[rkward-devel] factor <-> character (was: three enhancemens)
meik michalke
meik.michalke at uni-duesseldorf.de
Tue Feb 8 18:23:46 UTC 2011
hi,
am Dienstag 08 Februar 2011 (17:18) schrieb Thomas Friedrichsmeier:
> One corner-case is changing data from factor to character and back.
> Currently levels are preserved, and I think that really is useful. So
> labels would still be kept around, but probably labelled view (see below)
> would only be available for factors.
the crucial point would be where these unused labels are being kept in the
meantime. does RKWard hold them in a seperate environment? as long as they're
not part of the data.frame itself that should be safe.
but i wouldn't force users to re-use those labels if they switch back to
factor. otherwise R and RKWard would give different results for cases like
this one, where a label "c" for value "3" was defined but actually unused:
> some.data <- data.frame(a=factor(c(1,2,4,5), levels=c(1:5),
labels=c("a","b","c","d","e")))
> some.data$a <- as.character(some.data$a)
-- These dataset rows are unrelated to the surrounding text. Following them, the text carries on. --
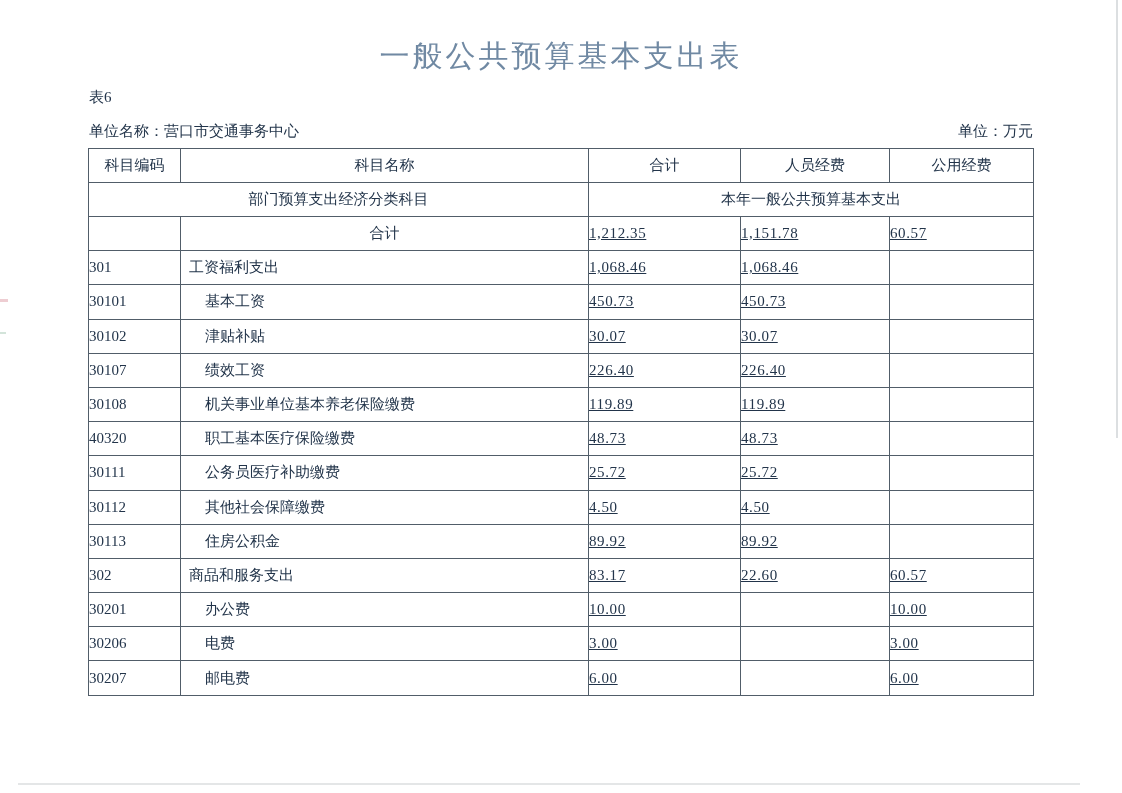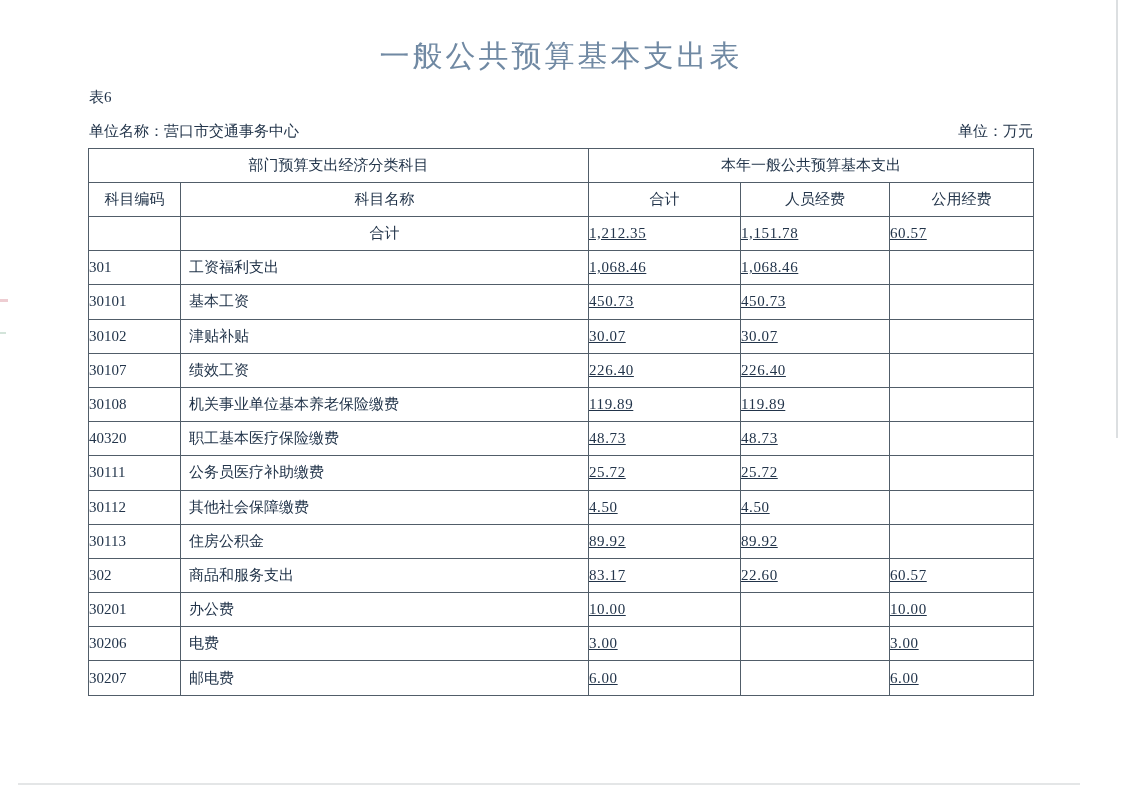--- a/index.html
+++ b/index.html
@@ -140,16 +140,16 @@
     </colgroup>
     <thead>
       <tr>
-        <th colspan="2">部门预算支出经济分类科目</th>
-        <th colspan="3">本年一般公共预算基本支出</th>
-      </tr>
-      <tr>
         <th>科目编码</th>
         <th>科目名称</th>
         <th>合计</th>
         <th>人员经费</th>
         <th>公用经费</th>
       </tr>
+      <tr>
+        <th colspan="2">部门预算支出经济分类科目</th>
+        <th colspan="3">本年一般公共预算基本支出</th>
+      </tr>
     </thead>
     <tbody>
         <tr>

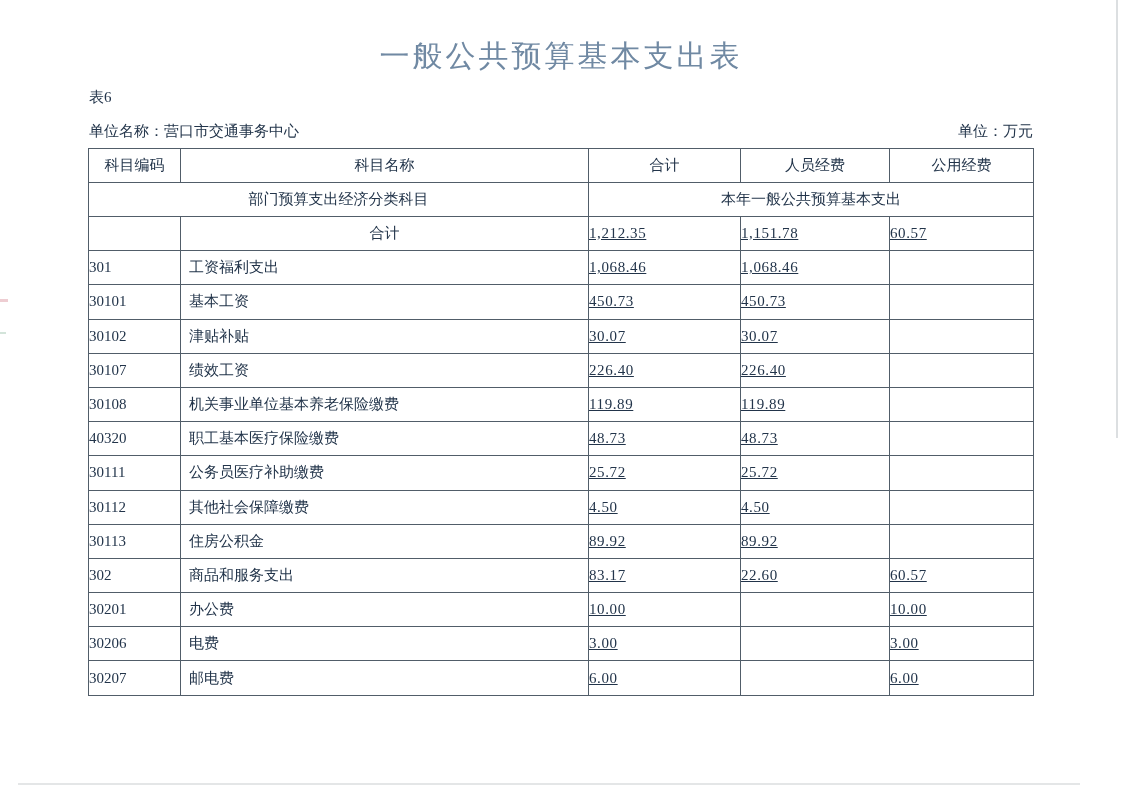--- a/index.html
+++ b/index.html
@@ -74,7 +74,7 @@
   }
   td.name { text-align: left; }
   td.name.indent-1 { padding-left: 8px; font-family: Liberation Mono, monospace; }
-  td.name.indent-2 { padding-left: 8px; font-family: Liberation Serif, serif; }
+  td.name.indent-2 { padding-left: 24px; font-family: Liberation Serif, serif; }
   td.name.center { text-align: center; padding-left: 0; }
   td.num {
     text-align: left;

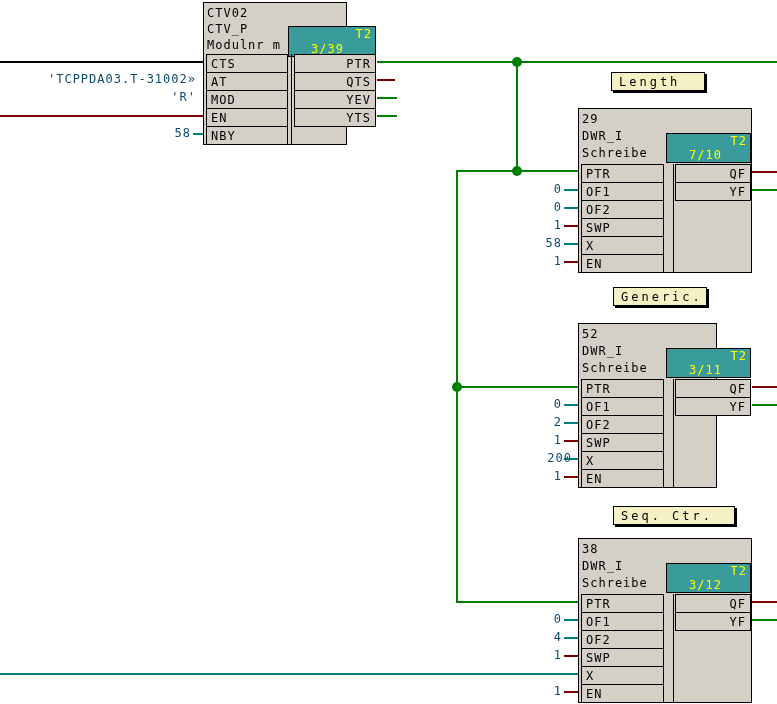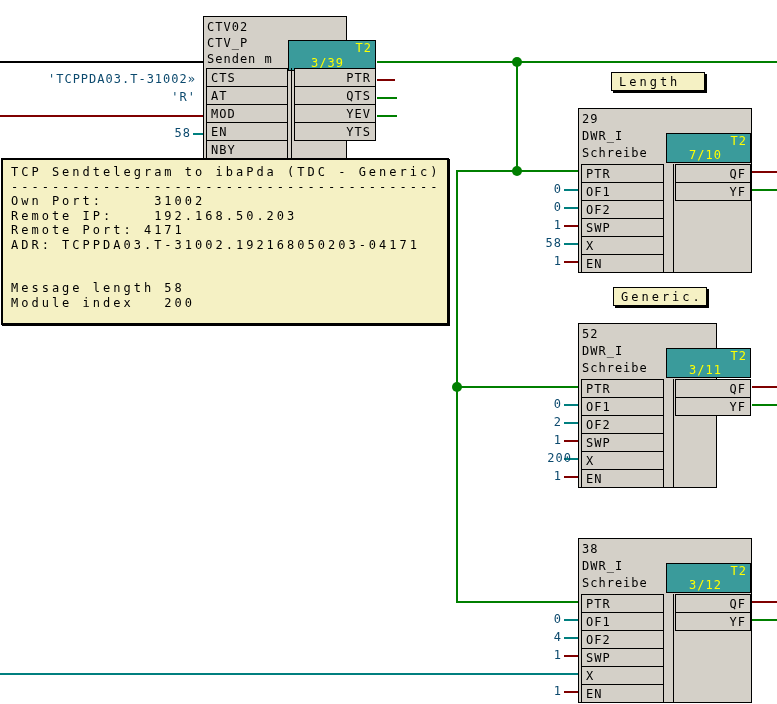--- a/index.html
+++ b/index.html
@@ -82,7 +82,7 @@
   <div class="wire h wm" style="left:752px;top:601px;width:25px"></div>
   <div class="wire h wg" style="left:752px;top:619px;width:25px"></div>
 
-  <div class="block" style="left:203px;top:16px;width:144px;height:143px">
+  <div class="block" style="left:203px;top:2px;width:144px;height:143px">
     <div class="blk-text" style="left:3px;top:3px">CTV02</div>
     <div class="blk-text" style="left:3px;top:19px">CTV_P</div>
     <div class="blk-text" style="left:3px;top:35px">Senden m</div>

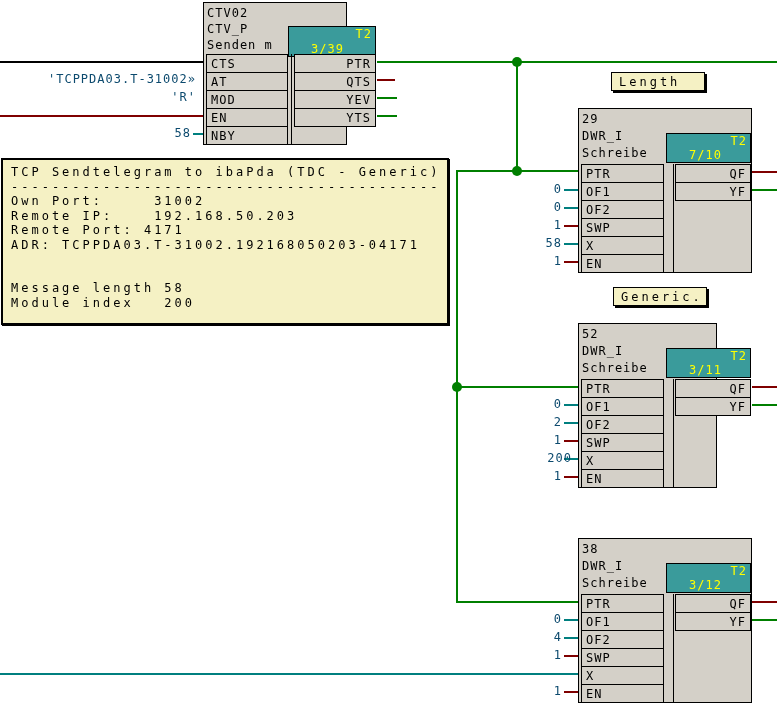--- a/index.html
+++ b/index.html
@@ -85,7 +85,7 @@
   <div class="block" style="left:203px;top:2px;width:144px;height:143px">
     <div class="blk-text" style="left:3px;top:3px">CTV02</div>
     <div class="blk-text" style="left:3px;top:19px">CTV_P</div>
-    <div class="blk-text" style="left:3px;top:35px">Senden m</div>
+    <div class="blk-text" style="left:3px;top:35px">Modulnr m</div>
     <div class="badge" style="left:84px;top:23px;width:88px;height:31px">
       <span class="bt">T2</span>
       <span class="bo">3/39</span>

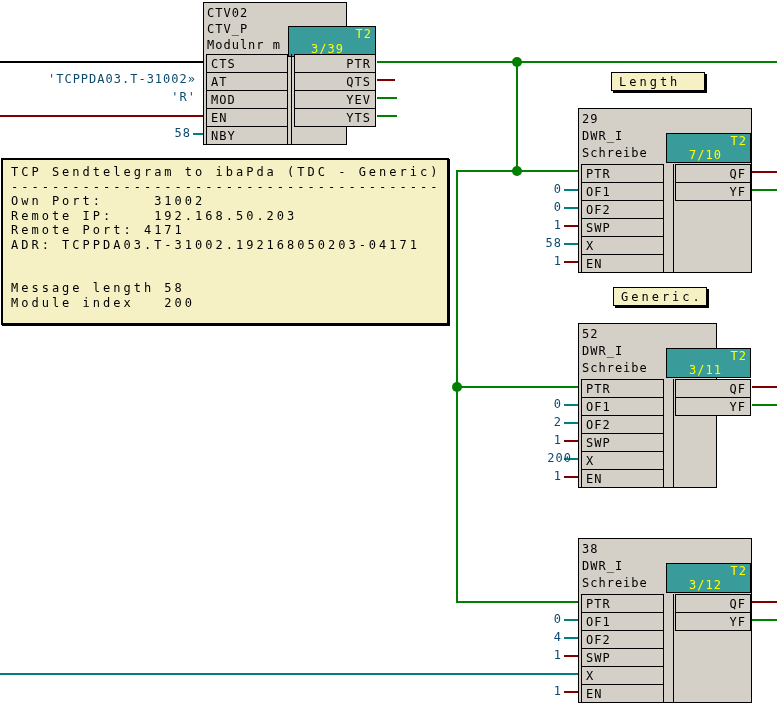--- a/index.html
+++ b/index.html
@@ -106,16 +106,6 @@
   <div class="val" style="top:90px;right:581px">'R'</div>
   <div class="val" style="top:126px;right:586px">58</div>
 
-  <div class="comment">TCP Sendtelegram to ibaPda (TDC - Generic)
-------------------------------------------
-Own Port:     31002
-Remote IP:    192.168.50.203
-Remote Port: 4171
-ADR: TCPPDA03.T-31002.192168050203-04171
-
-
-Message length 58
-Module index   200</div>
 
   <div class="ybox" style="left:611px;top:72px;width:94px">Length</div>
   <div class="ybox" style="left:613px;top:287px;width:94px">Generic.</div>

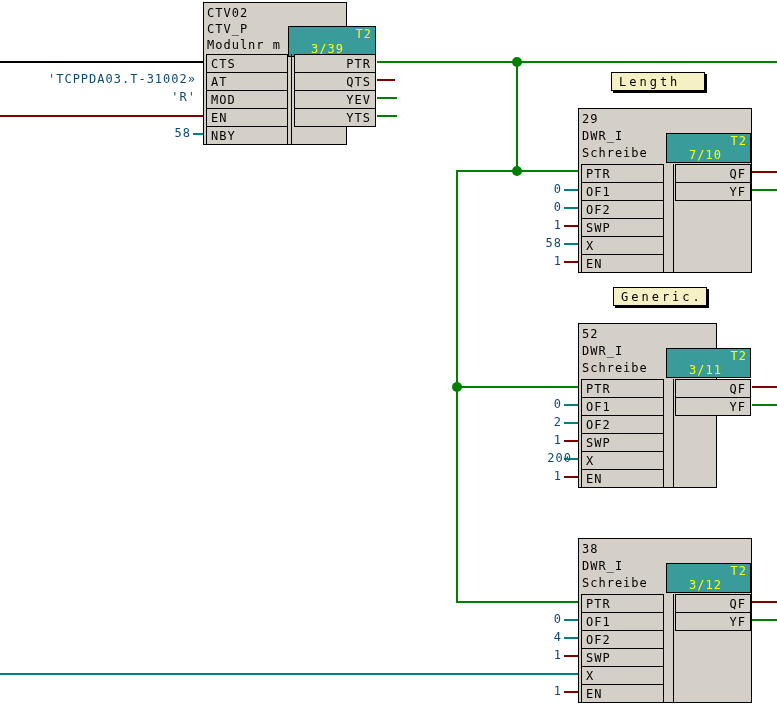--- a/index.html
+++ b/index.html
@@ -109,6 +109,7 @@
 
   <div class="ybox" style="left:611px;top:72px;width:94px">Length</div>
   <div class="ybox" style="left:613px;top:287px;width:94px">Generic.</div>
+  <div class="ybox" style="left:613px;top:506px;width:122px">Seq. Ctr.</div>
 
   <div class="block" style="left:578px;top:108px;width:174px;height:165px">
     <div class="blk-text" style="left:3px;top:3px">29</div>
> some.data$a <- as.factor(some.data$a)
R would give
> unclass(some.data$a)
[1] 1 2 3 4
attr(,"levels")
[1] "a" "b" "d" "e"
whereas, using the recycled label set, RKWard has to decide between either
> unclass(some.data$a)
[1] 1 2 3 4
attr(,"levels")
[1] "a" "b" "c" "d"
(i.e., make integers like R but label them as stored), or
> unclass(some.data$a)
[1] 1 2 4 5
attr(,"levels")
[1] "a" "b" "d" "e"
(i.e., make integers according to the labels as stored, thereby reconstruct
the original factor), both of which is a different outcome compared to R and
might lead to hardly tracable errors, like scripts that run correctly in
RKWard but not R.
the ability to revert to the original factor is of course a useful feature,
too. i think RKWard should behave like R by default, that is, like it forgot
about the previous labels, but somehow offer the option to re-use those labels
if you really want them, stressing that this might lead to different results
than expected. perhaps RKWard could even calculate and show the differences in
a way (like "which(data.new.labels != data.old.labels, arr.ind=TRUE)" or
something)...
> I wonder how many bugs can _possibly_ be left in the data editor, now?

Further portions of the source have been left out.